Morotta, a British maker of spacecraft propulsion and propellant management equipment, advertises that its products “are European and hold ITAR-free status.” And when Surrey Satellite Technology, another British firm, touts the “features” of its satellite propulsion systems, “completely ITAR- free” is at the top of the list.

This is bad news for the U.S. satellite industry, according to a paper published by the American Academy of Arts and Sciences. U.S. companies, which must adhere to ITAR restrictions, are at a growing disadvantage as the inventory of ITAR-free components expands.

An official at the French armaments agency DGA said the United States is within its rights to hold up the sale of the Spanish planes to Venezuela. But French displeasure with U.S. veto authority long ago prompted France to adopt a policy of industrial autonomy. Its defense industry uses domestic and European suppliers to preclude an American export veto.
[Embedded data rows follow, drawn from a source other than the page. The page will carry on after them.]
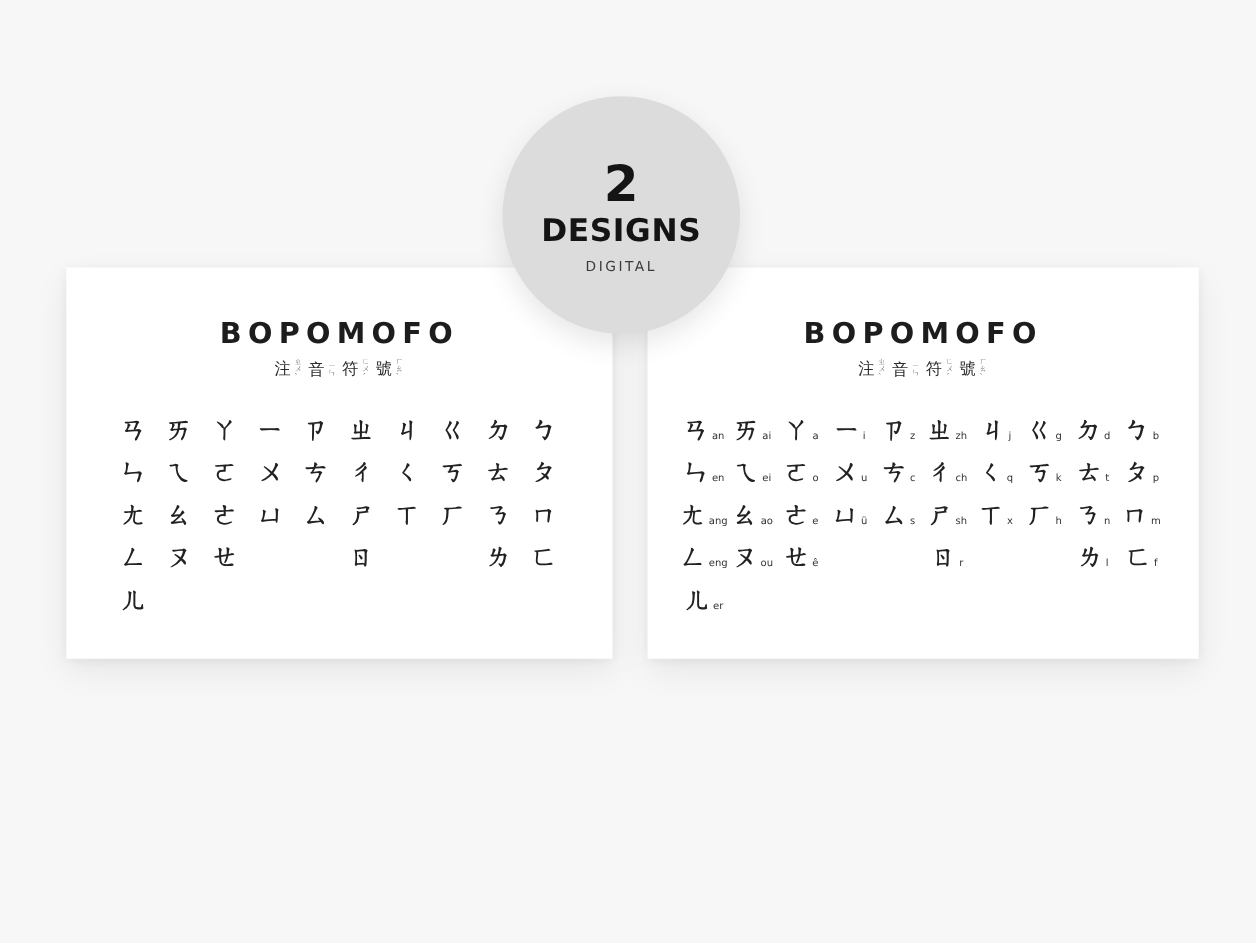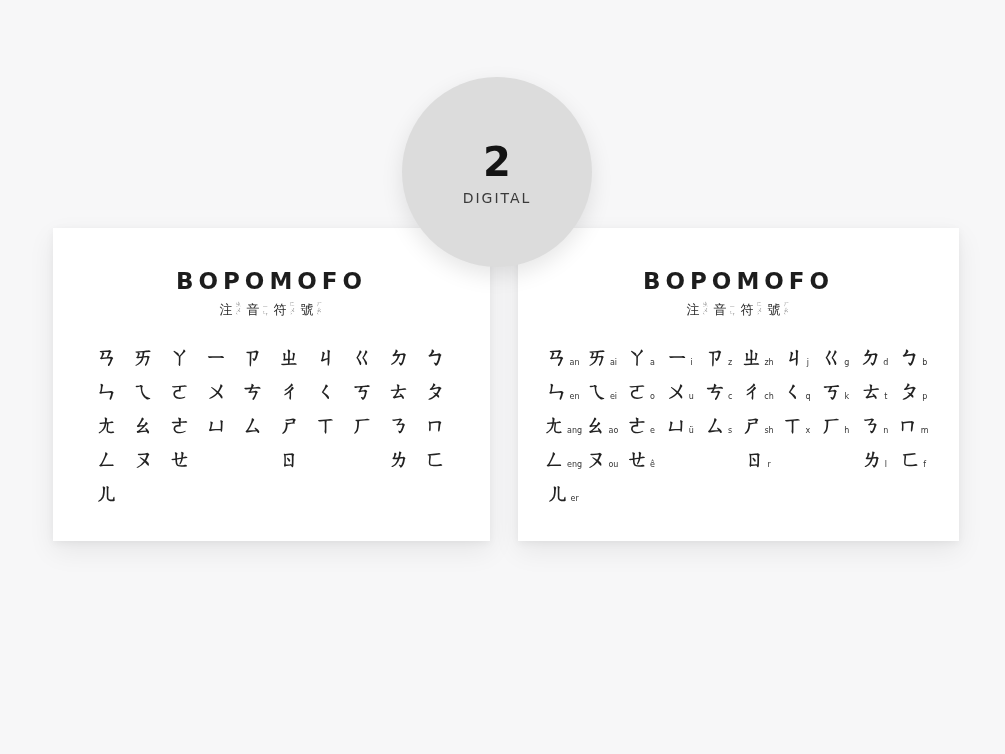--- a/index.html
+++ b/index.html
@@ -427,6 +427,7 @@
 
   <div class="badge">
     <div class="badge-count">2</div>
+    <div class="badge-line">DESIGNS</div>
     <div class="badge-sub">DIGITAL</div>
   </div>
 

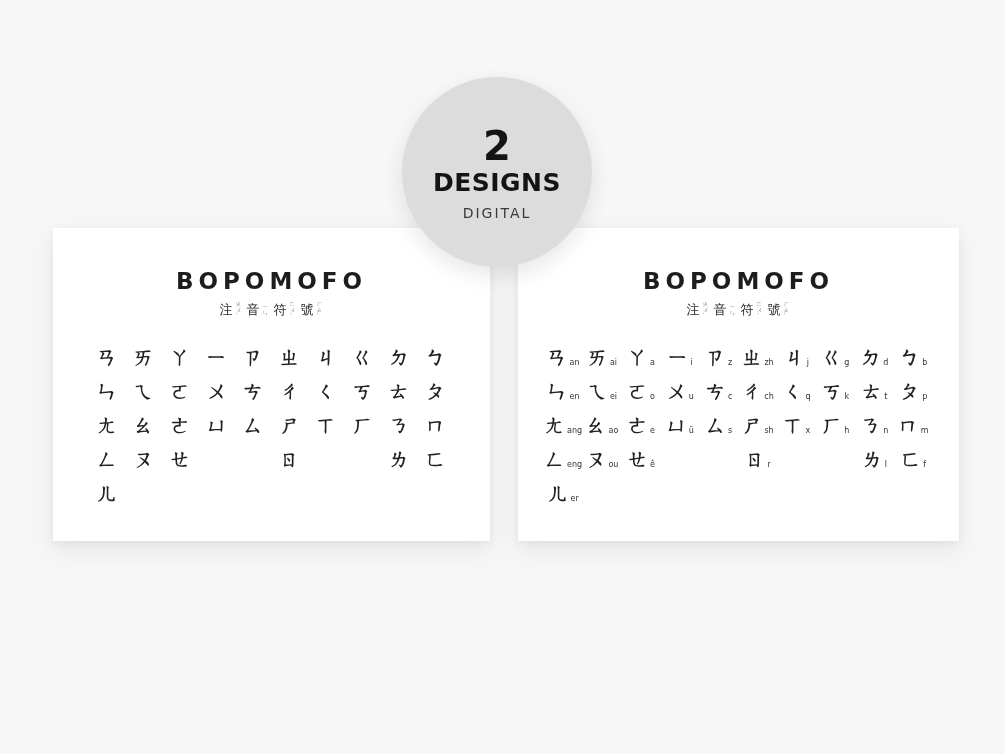--- a/index.html
+++ b/index.html
@@ -114,7 +114,7 @@
     letter-spacing: 0.5px;
   }
   .badge-sub {
-    font-size: 14px;
+    font-size: 11px;
     font-weight: 400;
     letter-spacing: 2px;
     color: #3a3a3a;

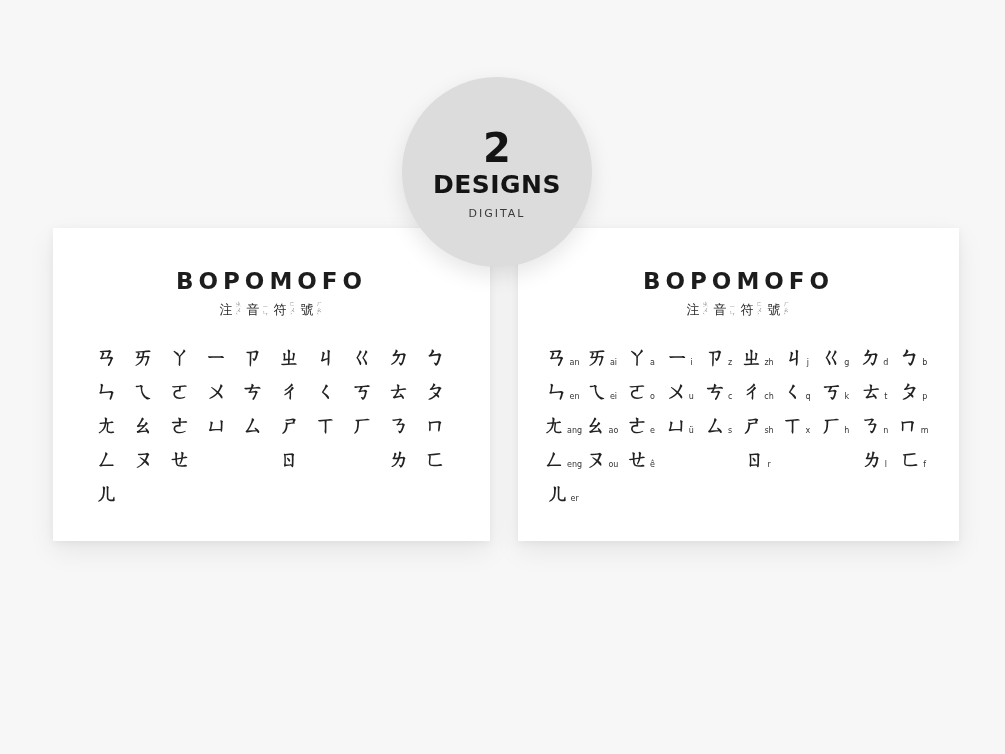--- a/index.html
+++ b/index.html
@@ -15,7 +15,7 @@
   
   .poster {
     position: absolute;
-    top: 228px;
+    top: 214px;
     height: 313px;
     background: #ffffff;
     box-shadow: 0 10px 26px rgba(0,0,0,0.07), 0 2px 8px rgba(0,0,0,0.05);

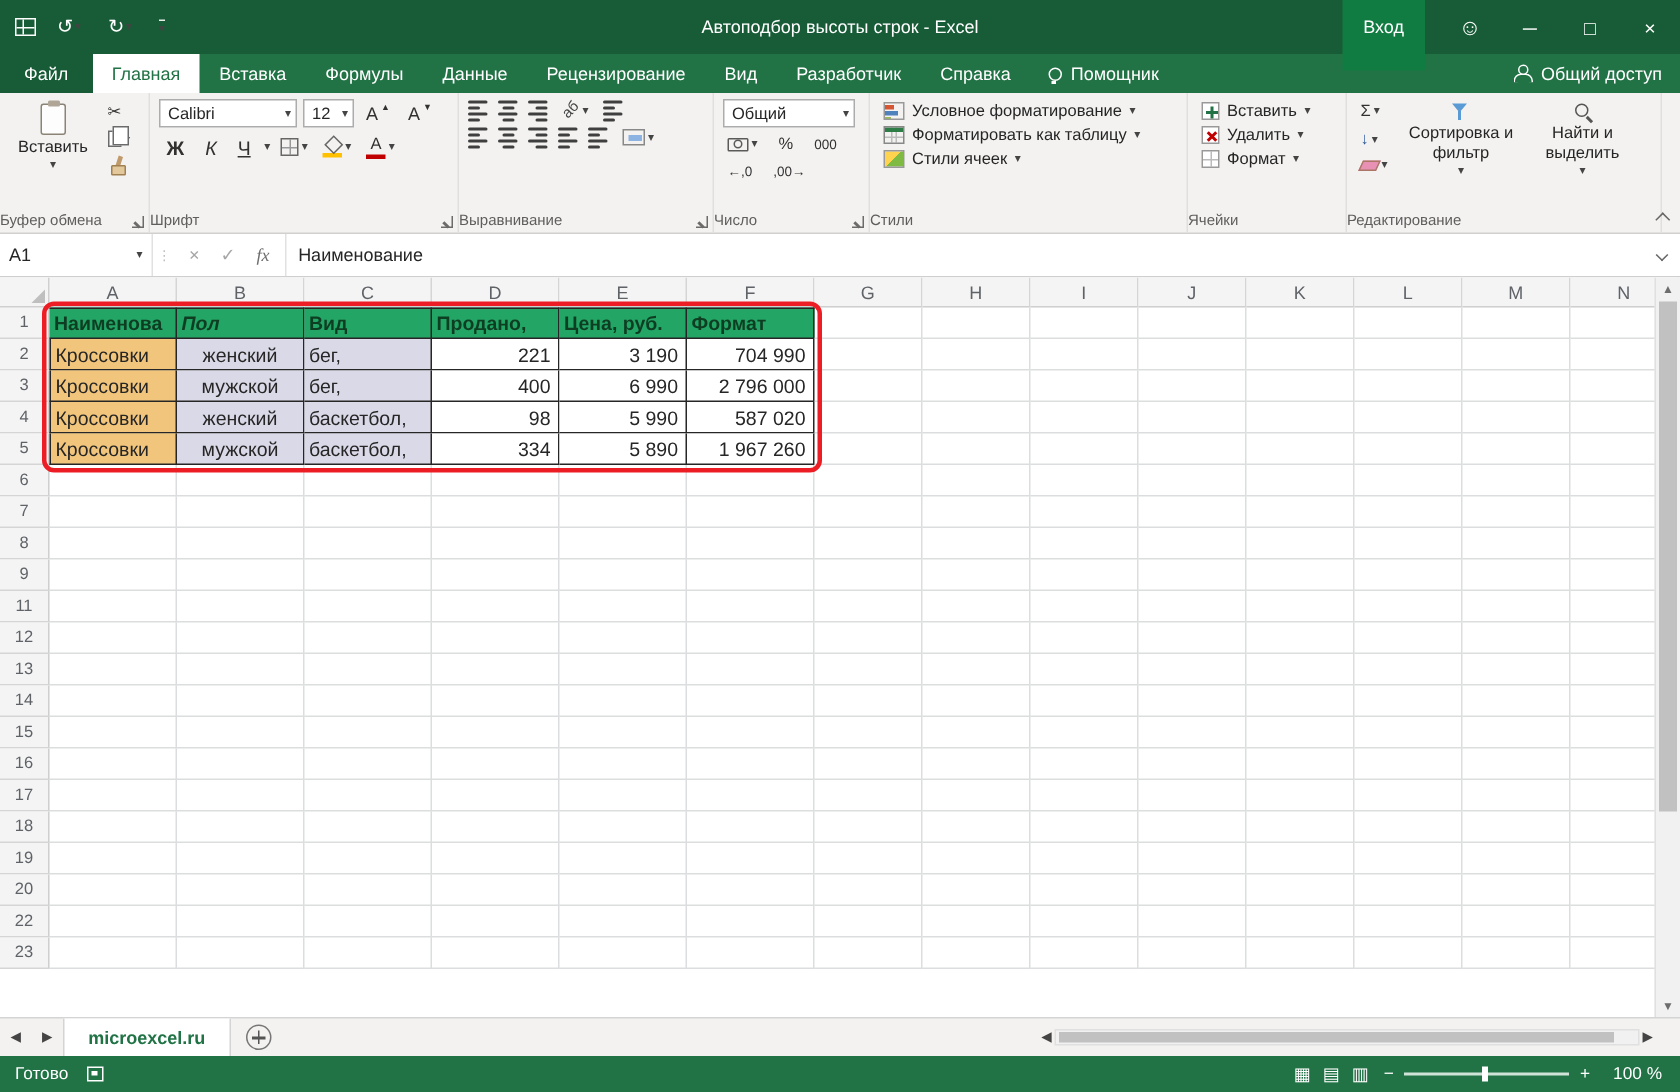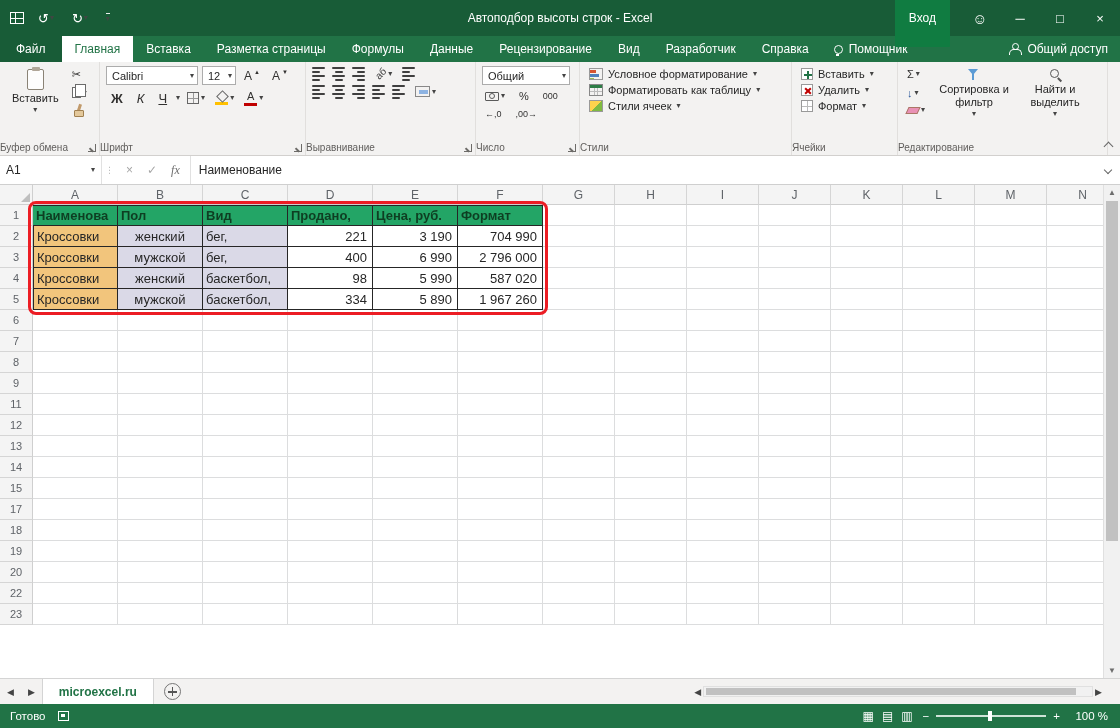--- a/index.html
+++ b/index.html
@@ -202,7 +202,6 @@
   <span class="tab file">Файл</span>
   <span class="tab active">Главная</span>
   <span class="tab">Вставка</span>
-  <span class="tab">Разметка страницы</span>
   <span class="tab">Формулы</span>
   <span class="tab">Данные</span>
   <span class="tab">Рецензирование</span>

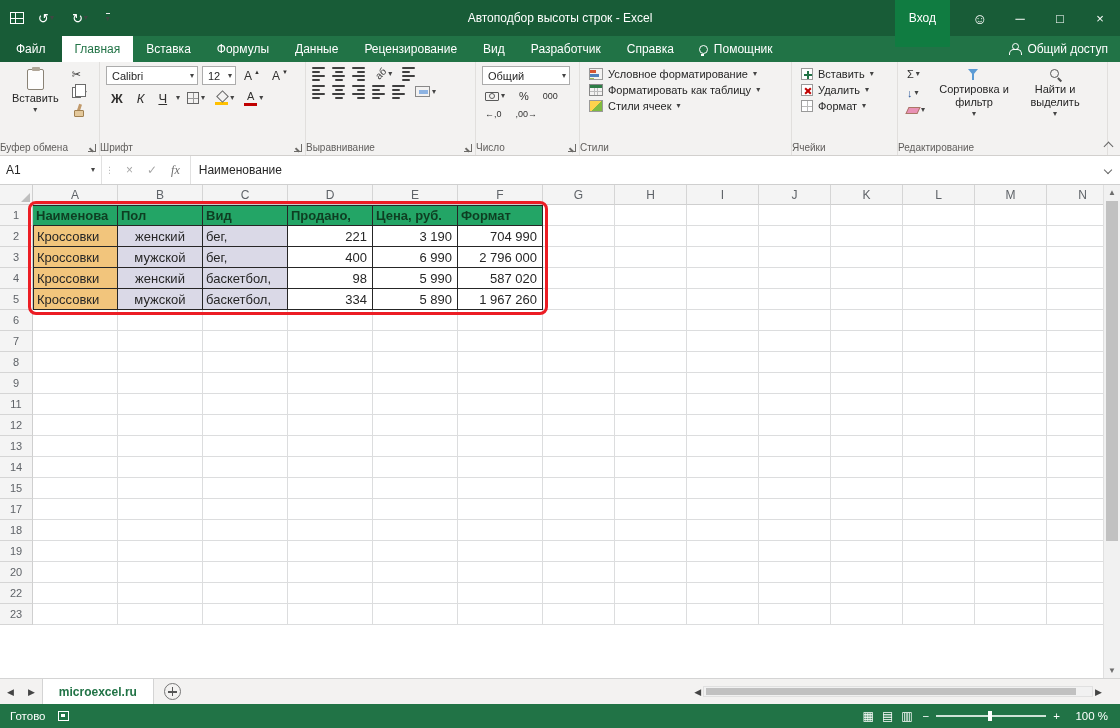--- a/index.html
+++ b/index.html
@@ -485,7 +485,7 @@
       <div class="grow">
         <div class="rhdr">1</div>
         <div class="cell tc thead" style="width: 85px;">Наименова</div>
-        <div class="cell tc thead" style="width: 85px;">Пол</div>
+        <div class="cell tc thead" style="width: 85px; font-style: italic;">Пол</div>
         <div class="cell tc thead" style="width: 85px;">Вид</div>
         <div class="cell tc thead" style="width: 85px;">Продано,</div>
         <div class="cell tc thead" style="width: 85px;">Цена, руб.</div>

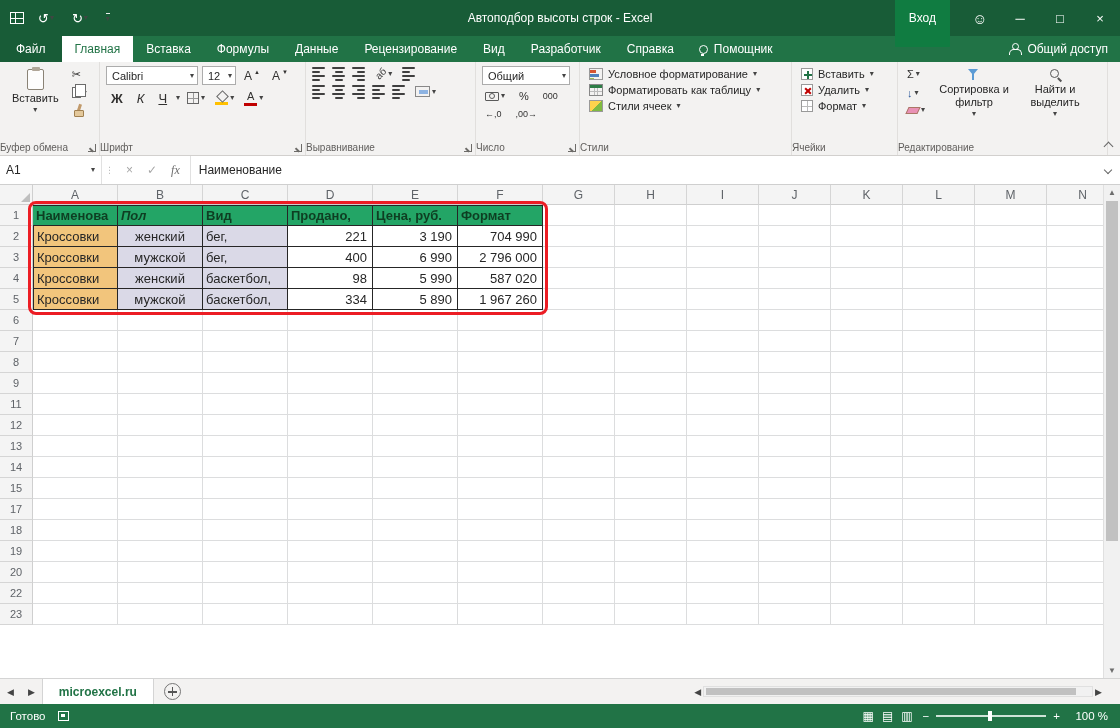--- a/index.html
+++ b/index.html
@@ -721,6 +721,23 @@
         <div class="cell" style="width: 72px;"></div>
       </div>
       <div class="grow">
+        <div class="rhdr">16</div>
+        <div class="cell" style="width: 85px;"></div>
+        <div class="cell" style="width: 85px;"></div>
+        <div class="cell" style="width: 85px;"></div>
+        <div class="cell" style="width: 85px;"></div>
+        <div class="cell" style="width: 85px;"></div>
+        <div class="cell" style="width: 85px;"></div>
+        <div class="cell" style="width: 72px;"></div>
+        <div class="cell" style="width: 72px;"></div>
+        <div class="cell" style="width: 72px;"></div>
+        <div class="cell" style="width: 72px;"></div>
+        <div class="cell" style="width: 72px;"></div>
+        <div class="cell" style="width: 72px;"></div>
+        <div class="cell" style="width: 72px;"></div>
+        <div class="cell" style="width: 72px;"></div>
+      </div>
+      <div class="grow">
         <div class="rhdr">17</div>
         <div class="cell" style="width: 85px;"></div>
         <div class="cell" style="width: 85px;"></div>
Another important factor to consider: such an evolution should further encourage the current consolidation of the European arms manufacturers, as well as opening up the arms market within the European Union. A European source cited by Defense News argues just that: the issue does raise interesting questions about why [EU] member states should think about their future common defense market. They’re not getting the bang for the buck they need - and that’s the main rationale [for creating a common defense market] - but they’re also vulnerable to these sort of things. What the source fails to mention is the logical expectation that this affair should, in addition, lead to the construction of a European market based upon the very same criteria: a market just as protectionist and aggressive with regard to foreigners as its American counterpart, and which functions according to the same purchasing philosophy (in this case, the promotion of a "Buy European" mentality, just as the tendency to "Buy American" is already present in the U.S.).

As usual, Europe will most likely attempt to avoid the fundamental questions raised by this affair. However, both the absurdity and enormity of the C-295 incident will complicate any such attempt. The key questions to consider are as follows:

--How is one to pursue military and technological cooperation with a partner proceeding from a decidedly unilateral perspective, at once especially aggressive and intrusive, and which is hostile toward even its supposed allies? The United States is certainly within its rights, but the European countries are duty bound to look to their own interests. (In this day and age, the word "duty" has rather lost its meaning. Yet, hope remains: a few large sales foiled by ITAR should be capable of reviving this forgotten concept).

--How can Europe accept its dependence upon such a doubtful and erratic foreign policy, as its commercial and ideological allegiance to the United States necessarily dictates? Up until now, the E.U. has more or less managed to do so. However, the case of the C-295s clearly shows that the Americans are hardly appreciative of such efforts and certainly have no intention of behaving in a more civil manner.

Of course, such concerns are hardly new. Most European countries - their industries at the forefront - have persistently reacted in the same manner. The source of their reasoning has remained the same: intellectual cowardice concealed by the idiotic profit motive (idiotic, since the Europeans are generally the losers in any such agreement with the Americans). It is always interesting to consider just how far such sloppy reasoning can be stretched - and to how great an extent the Europeans will suffer such treatment without eventually striking back. It is also remarkable that two British companies (Morotta and Surrey Satellite Technology) are found among the three countries cited by Defense News to have opted for an avowed policy of avoiding U.S.-made components.